Un’altra cosa che volevo era non utilizzare filmati ufficiali della BBC o
televisioni varie. Sono ufficiali solo le voci che emergono dal fiume,
si tratta di trasmissioni radiofoniche, annunci o altre voci, di attori,
che è come se fossero le voci dei migranti.
Tides è stato finanziato parzialmente o interamente tramite
crowdfunding? Si era già rapportato in precedenza a questa realtà? Com’è
stato?
Questo film è totalmente indipendente, infatti ne vado
orgogliosissimo, è stato una grande sfida. Ha avuto finanziamenti dalla
Northen Ireland Screen e sostegni dall’Istituto di Cultura di
Edimburgo, tuttavia mancava ancora un pezzo. Non mi sono arreso, ho
deciso di fare un crowdfunding e farlo in Irlanda non è come farlo in
Italia, significa bere barili di birra e andare a raccontare la tua
storia a persone che magari hanno poca dimestichezza col mondo del Web.
Grazie a questo percorso abbiamo raccolto tante altre storie, il
crowdfunding ha aggiunto un pezzetto di finanziamento al film ed è stato
vitale per farlo compiere nella sua totalità. Era la prima volta che ne
facevo uso, è faticoso perché devi bombardare il web di messaggi,
ricordare alla gente il tuo progetto, non puoi andare a fare il
venditore di folletti, devi cercare di far capire che quella storia
appartiene, in qualche modo, anche alla persona che finanzia, perché
questo film parla di temi che toccano un po’ tutti: il confine, la
dimenticanza, i sogni dimenticati, che sono il filo rosso del film.
A questo proposito, dove finiscono i sogni che non si avverano? Aspettano davvero noi?
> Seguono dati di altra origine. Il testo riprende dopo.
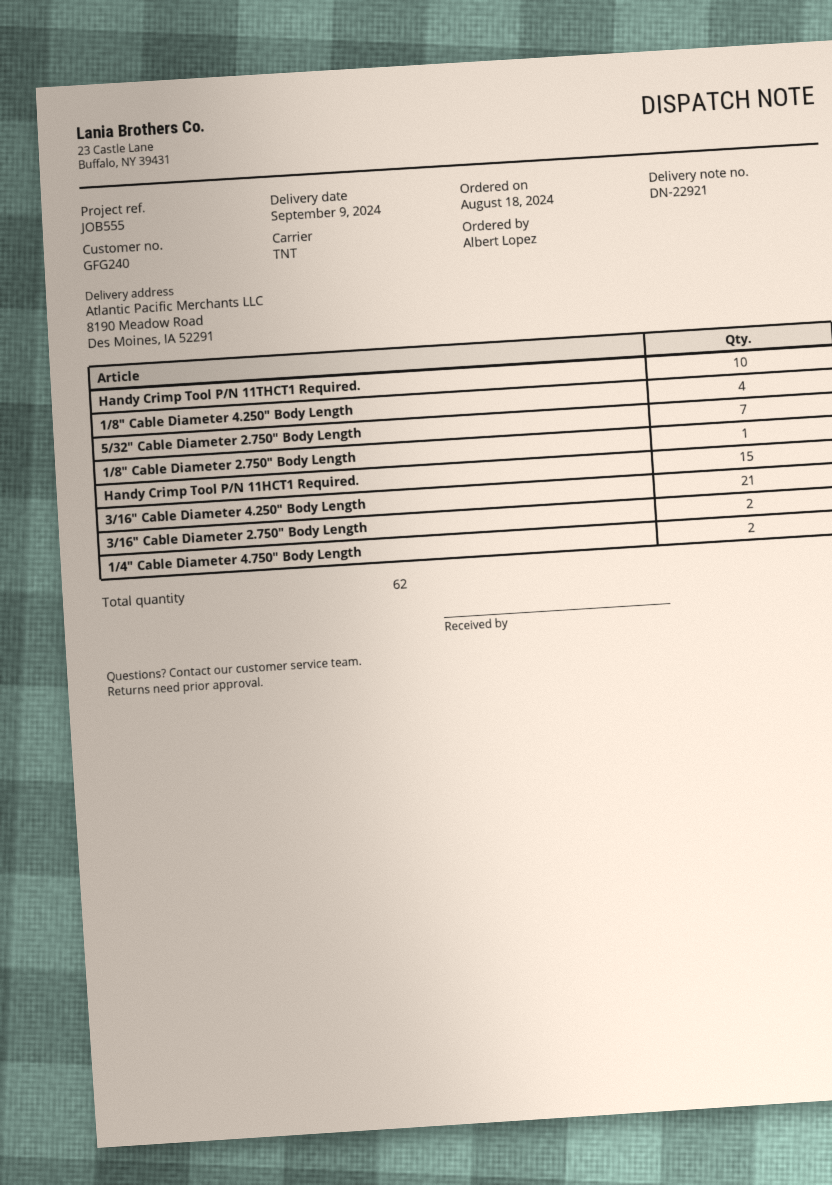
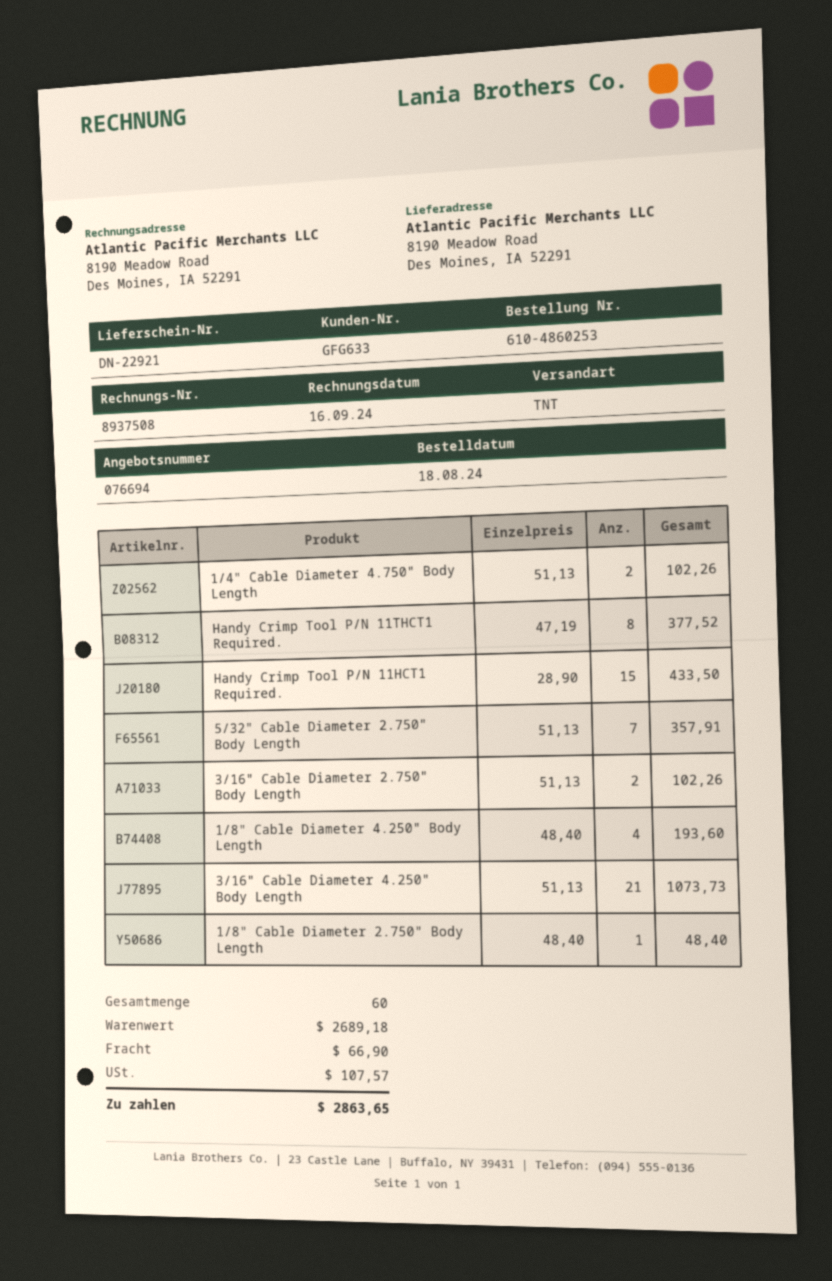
customer number: GFG240 -> GFG633
Handy Crimp Tool P/N 11THCT1 Required.: 10 -> 8
total quantity: 62 -> 60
Questa è la domanda che il fiume lascia al pubblico, io penso che
abbia ragione. Non so dove siano, ma sicuramente ci stanno aspettando da
qualche parte. Ci stanno aspettando perché, soprattutto in questo
momento storico, c’è un grande bisogno di utopia radicale, ma anche
nelle piccole cose, non soltanto un’utopia politica. Un riappropriarsi
di una visione del mondo in cui non ci si debba per forza, sempre e
comunque, accontentare di un destino che non è il tuo. Questa cosa il
fiume ce la ricorda, a suo modo, con il suo linguaggio. Risvegliarsi la
mattina e dire: «Dove sono finiti i sogni che tanto mi tenevano in vita
qualche anno fa?». Quindi, tornando alla domanda, il luogo fisico non so
dove sia ma so che c’è, so che ci attendono, da qualche parte.